#### Provided data:
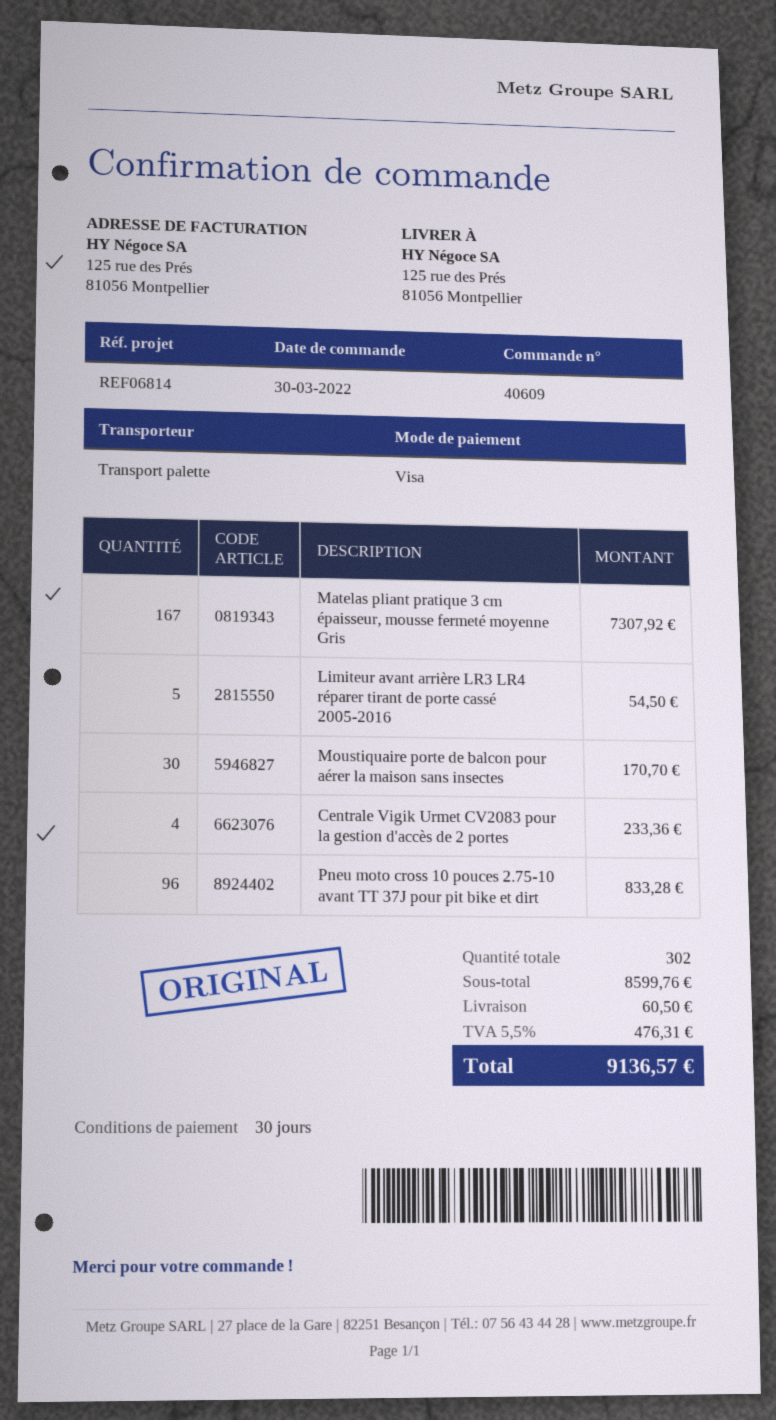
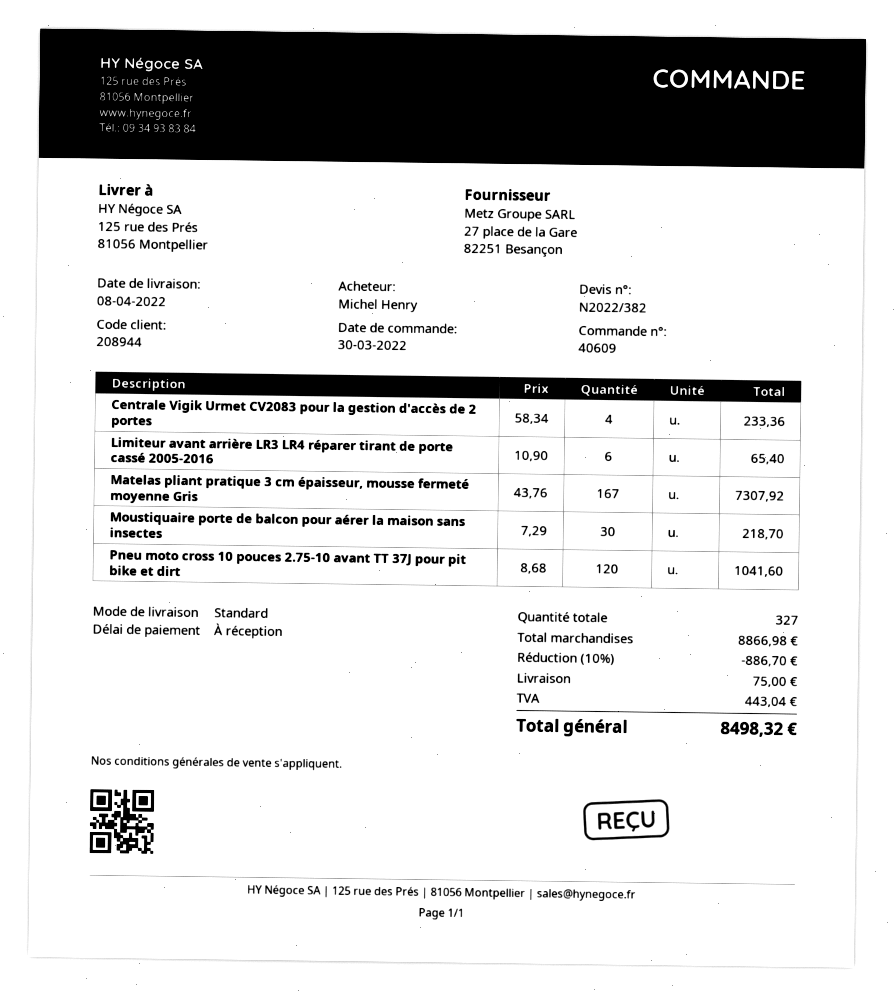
payment terms: 30 days -> on receipt
shipping method: pallet freight -> standard
Limiteur avant arrière LR3 LR4 réparer tirant de porte cassé 2005-2016: 5 for 54.50 -> 6 for 65.40
Moustiquaire porte de balcon pour aérer la maison sans insectes: 30 for 170.70 -> 30 for 218.70
Pneu moto cross 10 pouces 2.75-10 avant TT 37J pour pit bike et dirt: 96 for 833.28 -> 120 for 1041.60
total quantity: 302 -> 327
subtotal: 8599.76 -> 8866.98
discount: none -> 10% = 886.70
shipping: 60.50 -> 75.00
tax: 476.31 -> 443.04
total: 9136.57 -> 8498.32

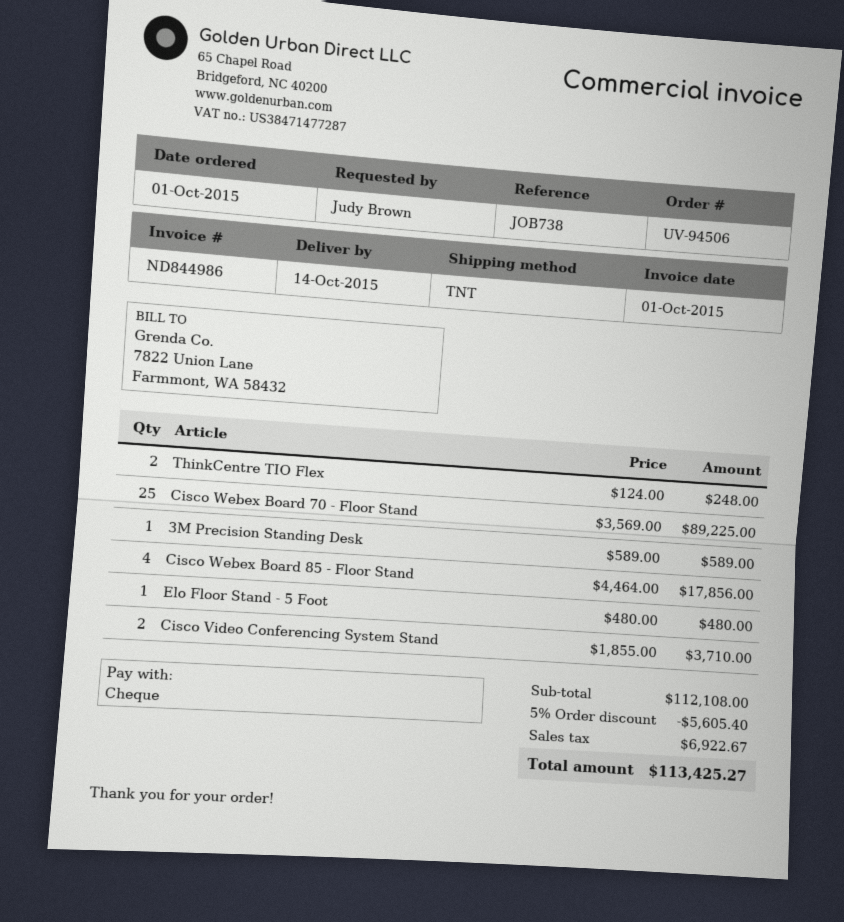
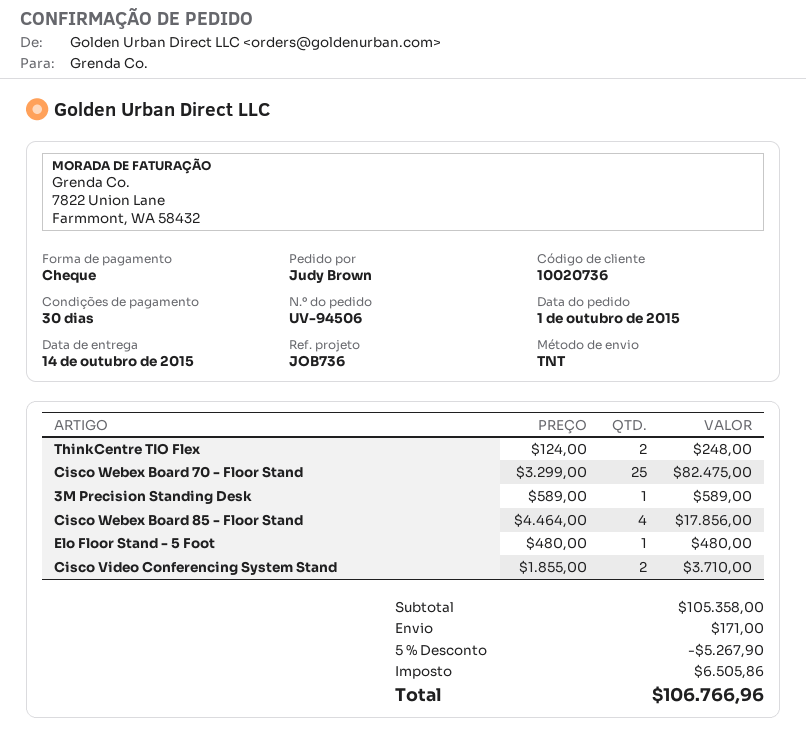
reference: JOB738 -> JOB736
Cisco Webex Board 70 - Floor Stand: 25 x 3569.00 = 89225.00 -> 25 x 3299.00 = 82475.00
subtotal: 112108.00 -> 105358.00
discount: 5% = 5605.40 -> 5% = 5267.90
shipping: none -> 171.00
tax: 6922.67 -> 6505.86
total: 113425.27 -> 106766.96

#### Task brief:
Would you copy the lines above exactly, starting with the one that has "subtotal: 8599.76 -> 8866.98" and ending with the one that has "Cisco Webex Board", both included, without the pictures?

#### Exercise response:
subtotal: 8599.76 -> 8866.98
discount: none -> 10% = 886.70
shipping: 60.50 -> 75.00
tax: 476.31 -> 443.04
total: 9136.57 -> 8498.32

reference: JOB738 -> JOB736
Cisco Webex Board 70 - Floor Stand: 25 x 3569.00 = 89225.00 -> 25 x 3299.00 = 82475.00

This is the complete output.